Il s’agit, pour l’autrice de Would You Have Sex with an Arab? (2011) et de M (2018, César du meilleur documentaire en 2020), deux films qui traversaient la société israélienne et certains de ses angles morts, abordaient le conflit dans ses répercussions intimes, de poursuivre un travail d’investigation humaine et poétique. À travers, cette fois, la communauté transgenre de Tel-Aviv. La cinéaste française, dont on entend la voix derrière la caméra, comme pour souligner la subjectivité intense de son regard, recherche celle qu’elle appelle la “Belle de Gaza”. Cette femme aurait, paraît-il, parcouru à pied les soixante-dix kilomètres séparant la bande de terre surpeuplée de la capitale économique israélienne. Alors, la réalisatrice s’enfonce dans la nuit, à la recherche d’une chimère.
Yolande Zauberman filme l’intime et la violence du milieu transgenre de Tel-Aviv
Dans une rue fréquentée par des prostituées trans et leurs clients, Yolande Zauberman rencontre des femmes qui finissent par détailler leur existence, leurs souvenirs, leurs désirs. La Belle de Gaza existe-t-elle vraiment ? Vit-elle à la hauteur de sa légende ? Pour trouver une réponse, il faut accepter de toucher à l’indicible, de tutoyer l’invisible, en s’attardant sur des personnages saisis dans une certaine nudité. Leurs noms ? Talleen Abu Hanna, Israela, Nadine, Danielle, Nathalie. La première, originaire de Nazareth, est une star arabo-israélienne catholique qui fut, en 2016, la première Miss Trans Israël. Les autres sont moins connues, mais tout aussi passionnantes. Elles évoquent leur identité transgenre, le rapport à leur famille.
Pour moi, filmer est un acte amoureux » -Yolande Zauberman
Certaines ont été violentées et n’ont plus de contacts avec leurs proches, une autre, musulmane, a décidé de porter le voile intégral.
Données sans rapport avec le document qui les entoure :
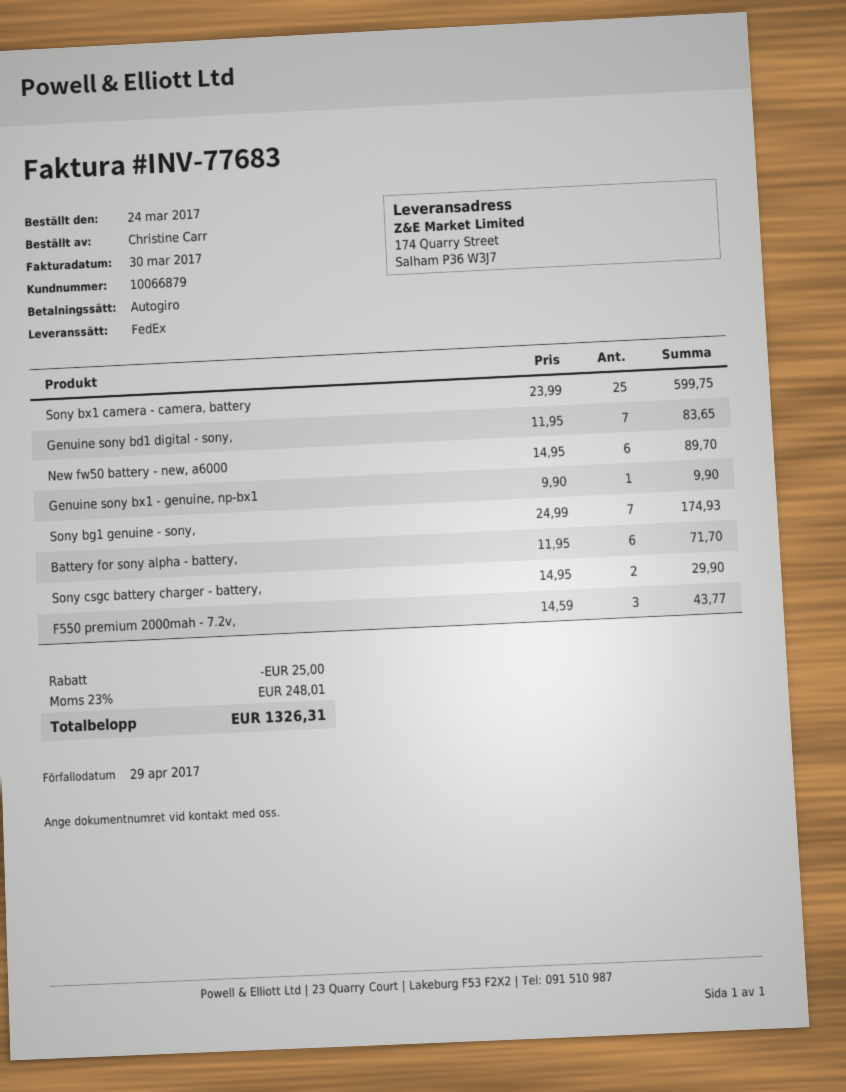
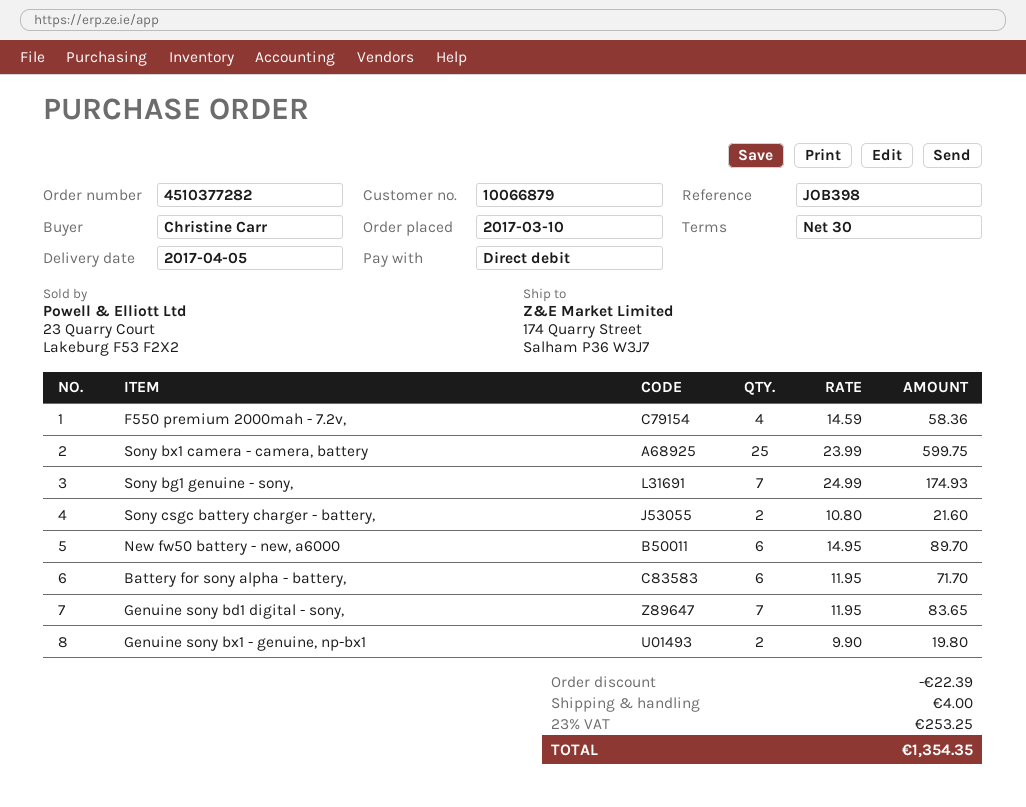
order date: 2017-03-24 -> 2017-03-10
Genuine sony bx1 - genuine, np-bx1: 1 x 9.90 = 9.90 -> 2 x 9.90 = 19.80
Sony csgc battery charger - battery,: 2 x 14.95 = 29.90 -> 2 x 10.80 = 21.60
F550 premium 2000mah - 7.2v,: 3 x 14.59 = 43.77 -> 4 x 14.59 = 58.36
discount: 25.00 -> 22.39
shipping: none -> 4.00
tax: 23% = 248.01 -> 23% = 253.25
total: 1326.31 -> 1354.35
Mais La Belle de Gaza n’a rien d’un documentaire sociologique, ni d’une étude sur la condition des personnes trans. Les passages d’un corps à un autre, d’une identité à une autre, d’une frontière à une autre, autant de sujets brûlants, constituent le fond du film, sa destination secrète. Pour cela, Yolande Zauberman met en scène de constantes métamorphoses. Sa caméra écoute autant qu’elle regarde, se permet des sorties de cadre – comme on pourrait parler de sorties de route –, dressant des portraits échevelés dans un monde instable. “Pour moi, filmer est un acte amoureux, explique la réalisatrice. C’est aussi une danse. C’est la rencontre entre quelque chose de très ancien, certaines obsessions, et quelque chose qui s’improvise et dont il faut suivre le rythme.”
Avant de poursuivre, juste après : “Je lisais récemment un texte sur Spinoza qui explique que nous sommes tous faits de boue et que, dans cette boue, il y a une lumière – une idée vraie qui relève du miracle. Il ne croit ni aux forts ni aux faibles, juste à celui qui suit cette idée vraie.” Peu de films donnent à penser autant que La Belle de Gaza les fuites et les impasses du monde, avec pourtant un sens de la beauté aussi aiguisé. Après l’avoir vu, on se souvient de la phrase énigmatique de l’écrivain autrichien Rainer Maria Rilke, reprise par Jean-Luc Godard dans son film Prénom Carmen : “La beauté est le commencement de la terreur que nous sommes capables de supporter.”
La Belle de Gaza (2024) de Yolande Zauberman, actuellement au cinéma.